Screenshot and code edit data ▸
──────────────────────────────
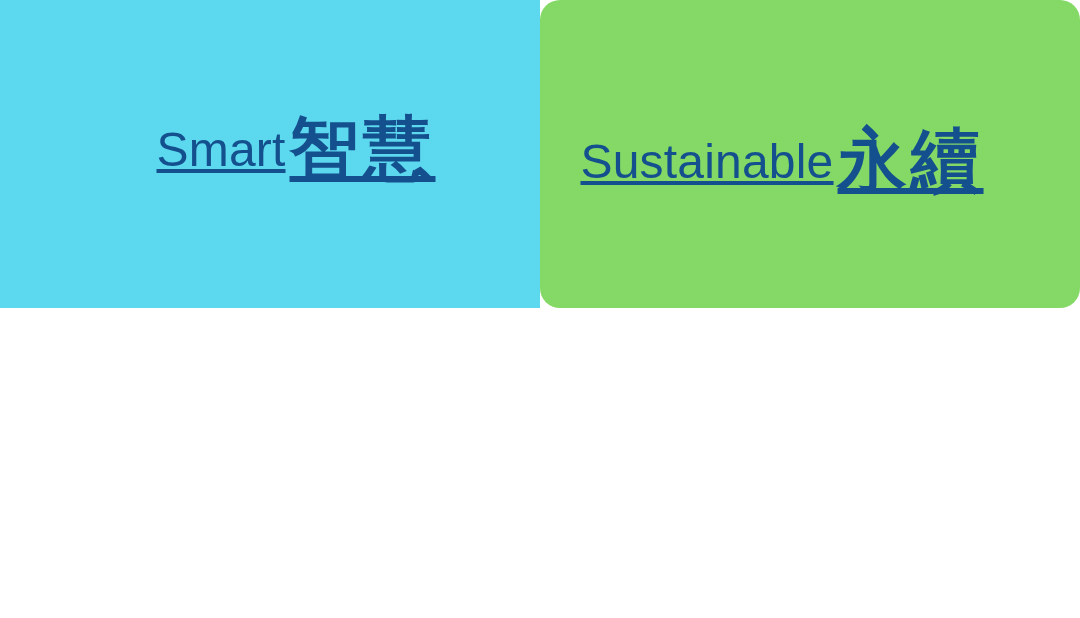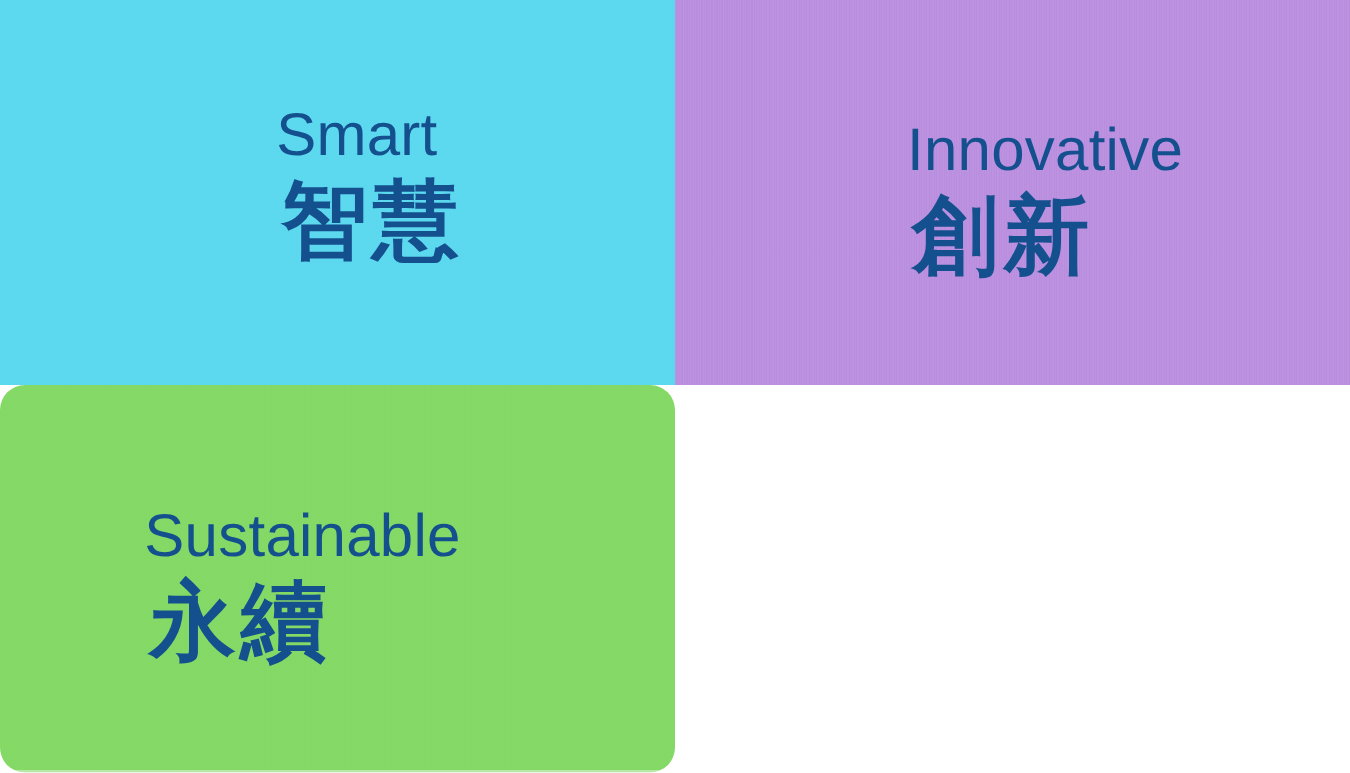--- a/index.html
+++ b/index.html
@@ -45,23 +45,24 @@
   .q-bl { background: #BB8FE0; }
   .q-br { background: #84D965; }
   .q-tl::after { opacity: 0.18; }
   .q-br::after { opacity: 0.18; }
 
   
   .block {
     position: relative;
     z-index: 2;
     display: flex;
-    flex-direction: column;
-    align-items: flex-start;
+    flex-direction: row;
+    align-items: flex-end;
     line-height: 1;
+    text-decoration: underline;
   }
   .q-tl .block, .q-bl .block { transform: translateX(26px); }
   .q-tr .block, .q-br .block { transform: translateX(-28px); }
   .q-tl .block { transform: translateX(26px) translateY(-6px); }
   .q-tr .block { transform: translateX(-28px) translateY(-2px); }
   .q-bl .block { transform: translateX(26px) translateY(6px); }
   .q-br .block { transform: translateX(-28px) translateY(6px); }
 
   .label-en {
     font-size: 48px;
@@ -95,26 +96,20 @@
 <div id="stage" style="color: rgb(21, 80, 142);">
 
   <div class="quadrant q-tl" style="background-color: rgb(92, 217, 239);">
     <div class="block">
       <div class="label-en">Smart</div>
       <div class="label-zh">智慧</div>
     </div>
   </div>
 
 
-  <div class="quadrant q-bl" style="background-color: rgb(187, 143, 224);">
-    <div class="block">
-      <div class="label-en">Innovative</div>
-      <div class="label-zh">創新</div>
-    </div>
-  </div>
 
   <div class="quadrant q-br" style="background-color: rgb(132, 217, 101); border-radius: 20px;">
     <div class="block">
       <div class="label-en">Sustainable</div>
       <div class="label-zh">永續</div>
     </div>
   </div>
 
   <div id="bottom-edge"></div>
 </div>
──────────────────────────────
Activity ▸ From the data above, copy each line where the string "align" appears.

Output below ▸
-    align-items: flex-start;
+    align-items: flex-end;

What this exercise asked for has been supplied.